When we first looked at Spredfast, the social campaign management tool launched today by Austin, Texas-based Social Agency, we thought it looked like a less-flashy version of TweetDeck. Our first question to co-founders Kenneth Cho and Scott McCaskill was actually how the two programs differed and they took it in stride, given how far off the question really was. With big names like IBM, AOL, Cisco, Intel and Porter Novelli using the service, you better bet it does more than manage a handful of social networking accounts and microblogging services.
Spredfast wants to be a new player in the field of social campaign management, and it is set to compete with other big names like Objective Marketer and Radian6.
The entirely Web-based application is a full set of tools to not only manage and measure the message a company sends out among various social media, but also track the people who send the message. With fully customizable user roles and permissions, Spredfast looks like a great way to target multiple audiences on the Web from multiple directions. We think the key word here is multiple. This is a tool that can make a single person appear, to the average Web user, to be an entire community of people talking about your product.
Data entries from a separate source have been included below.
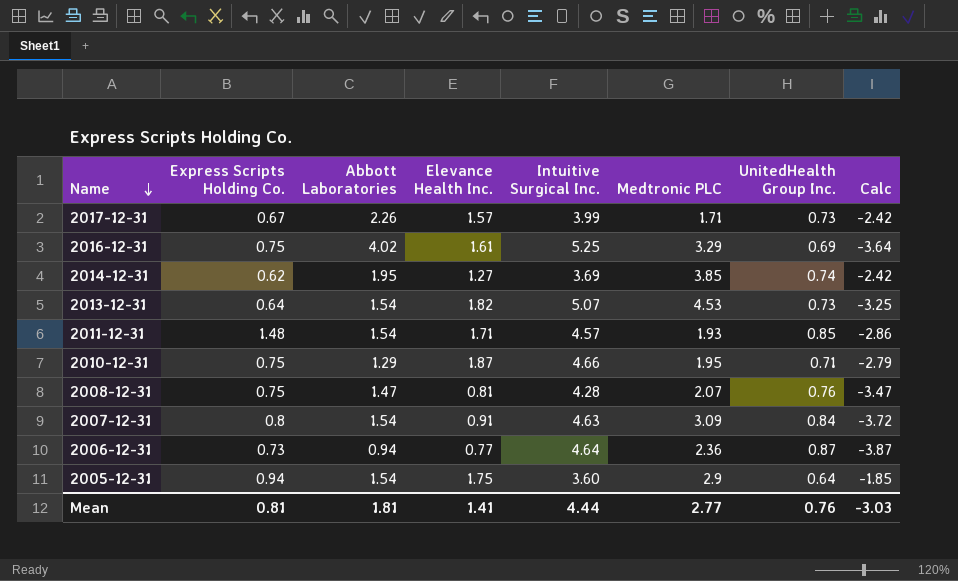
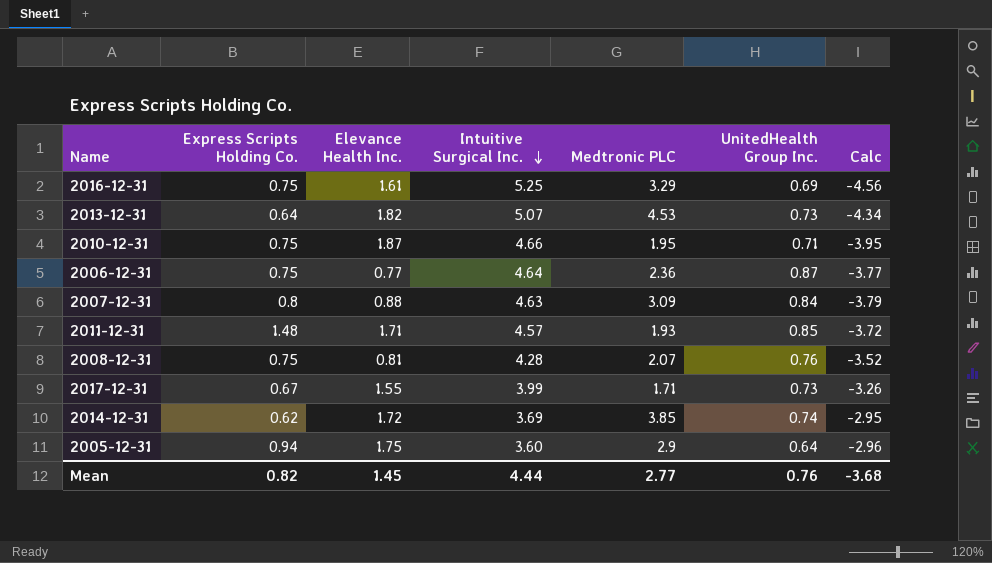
row order: Name descending -> Intuitive Surgical Inc. descending
column Abbott Laboratories | position: 3 -> none
column Calc | formula: [Elevance Health Inc.] - [Intuitive Surgical Inc.] -> [UnitedHealth Group Inc.] - [Intuitive Surgical Inc.]
2006-12-31 | Express Scripts Holding Co.: 0.73 -> 0.75
2007-12-31 | Elevance Health Inc.: 0.91 -> 0.88
2017-12-31 | Elevance Health Inc.: 1.57 -> 1.55
2014-12-31 | Elevance Health Inc.: 1.27 -> 1.72
Mean | Express Scripts Holding Co.: 0.81 -> 0.82
Mean | Elevance Health Inc.: 1.41 -> 1.45
Mean | Calc: -3.03 -> -3.68

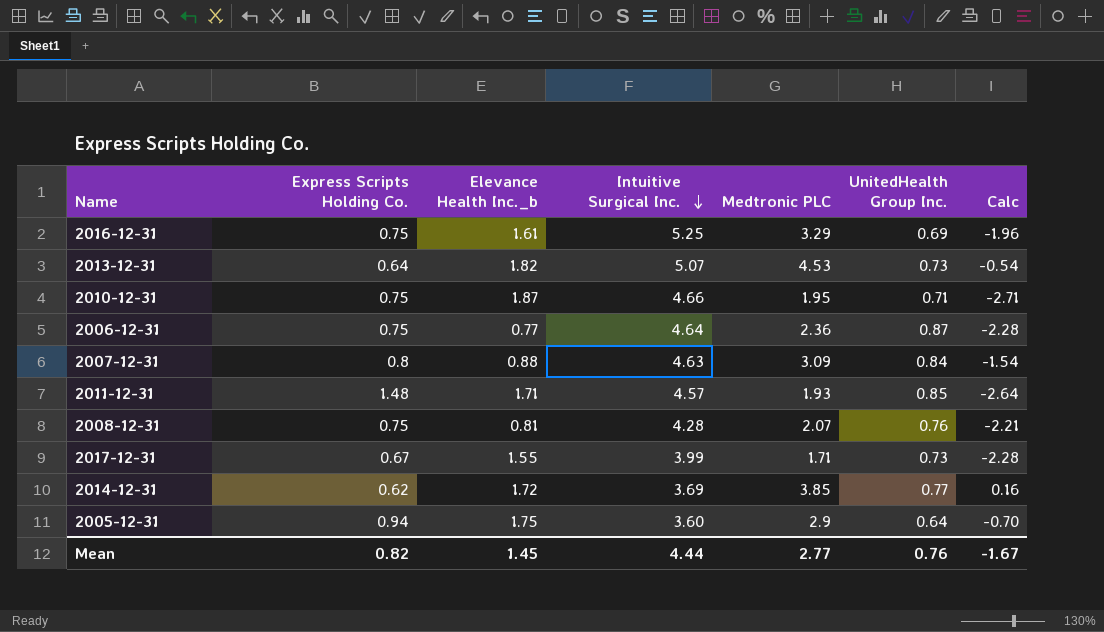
column name: Elevance Health Inc. -> Elevance Health Inc._b
column Calc | formula: [UnitedHealth Group Inc.] - [Intuitive Surgical Inc.] -> [Medtronic PLC] - [Intuitive Surgical Inc.]
2014-12-31 | UnitedHealth Group Inc.: 0.74 -> 0.77
Mean | Calc: -3.68 -> -1.67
Like single-user tools of this variety, such as TweetDeck or Ping.fm, Spredfast is set up to work with any of the standard social networks. In addition to that, however, it will work with a number of content management systems, from Drupal and WordPress to Movable Type. And with its user-role management, you can not only say who can post to what, but whether or not it can go live or needs to be reviewed by another user before being published. On-site scheduling and voice management allows a single tweet to be sent out and then be retweeted, in slightly altered forms, by any number of other accounts over time, creating the illusion of a discussion. We may never trust what we see people talking about on the web again.
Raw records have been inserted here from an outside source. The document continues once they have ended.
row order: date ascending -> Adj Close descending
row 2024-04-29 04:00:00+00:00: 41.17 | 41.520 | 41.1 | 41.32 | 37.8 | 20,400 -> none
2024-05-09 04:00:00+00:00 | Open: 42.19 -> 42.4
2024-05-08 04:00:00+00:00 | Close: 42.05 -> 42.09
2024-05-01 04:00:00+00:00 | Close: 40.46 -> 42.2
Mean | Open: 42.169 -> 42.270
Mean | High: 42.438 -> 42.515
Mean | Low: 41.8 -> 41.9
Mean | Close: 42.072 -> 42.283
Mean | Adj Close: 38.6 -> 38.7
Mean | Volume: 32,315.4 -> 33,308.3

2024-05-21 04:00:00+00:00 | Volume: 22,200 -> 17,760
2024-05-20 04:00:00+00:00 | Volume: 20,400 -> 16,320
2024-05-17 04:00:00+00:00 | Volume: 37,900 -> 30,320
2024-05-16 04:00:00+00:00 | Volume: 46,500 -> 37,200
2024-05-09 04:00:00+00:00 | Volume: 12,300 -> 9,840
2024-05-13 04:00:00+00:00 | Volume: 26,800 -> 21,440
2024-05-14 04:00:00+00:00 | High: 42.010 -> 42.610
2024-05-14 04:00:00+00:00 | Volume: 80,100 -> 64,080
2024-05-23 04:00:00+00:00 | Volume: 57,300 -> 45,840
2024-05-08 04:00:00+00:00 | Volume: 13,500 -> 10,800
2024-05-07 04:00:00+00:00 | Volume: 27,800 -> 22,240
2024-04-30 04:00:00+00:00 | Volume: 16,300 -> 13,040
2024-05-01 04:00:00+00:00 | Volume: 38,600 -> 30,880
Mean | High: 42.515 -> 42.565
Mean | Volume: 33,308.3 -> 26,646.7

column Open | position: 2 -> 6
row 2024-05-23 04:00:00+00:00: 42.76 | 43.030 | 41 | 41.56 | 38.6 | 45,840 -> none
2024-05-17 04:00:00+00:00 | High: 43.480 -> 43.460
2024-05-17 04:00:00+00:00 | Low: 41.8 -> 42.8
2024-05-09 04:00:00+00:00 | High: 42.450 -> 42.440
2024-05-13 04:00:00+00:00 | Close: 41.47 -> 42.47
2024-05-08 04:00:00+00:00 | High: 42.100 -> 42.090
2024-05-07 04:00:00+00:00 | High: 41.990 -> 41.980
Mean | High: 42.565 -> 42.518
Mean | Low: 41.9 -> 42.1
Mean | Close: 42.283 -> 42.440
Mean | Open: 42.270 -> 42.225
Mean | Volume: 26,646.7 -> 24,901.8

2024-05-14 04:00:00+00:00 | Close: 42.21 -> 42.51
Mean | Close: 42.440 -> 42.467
In addition to multiple users, roles, networks and blogging platforms, Spredfast is also set to handle multiple campaigns. So, if ReadWriteWeb were to suddenly start using the system, for example, we could track activity for ReadWriteStart and ReadWriteEnterprise separately.
That brings us to the last point – tracking and metrics. As of now, the system has already incorporated Google Analytics and is looking to work with Armature and WebTrends in the near future. But even now, it offers full reports on the effectiveness of your message.
Campaigns are judged with three primary measurements – engagement, reach and activity. Put simply, these look at your interaction with your audience, the size of your audience, and how much you are pushing your message out onto the Web. Beyond these basic ranks, however, the system will give you detailed reports showing you how many “likes” you’ve gotten on a specific message on Facebook, or how many times a tweet has been retweeted. But that’s even just the tip of the metrics iceberg, as it keeps stats on each individual tweet, blog post, status update, what have you offering a full variety of data on click-throughs, impressions and whatever you would expect from a traffic analytics service.
Starting today, the system is available on a monthly basis starting at $50 per month, per campaign, for a single user. The “Enterprise” plan, at $100 per month, per campaign, allows for multiple users. Social Agency plans to announce another plan in February that will allow for unlimited users and campaigns, but the details for that are not yet available. For a program with this many features at launch, we only see it getting better.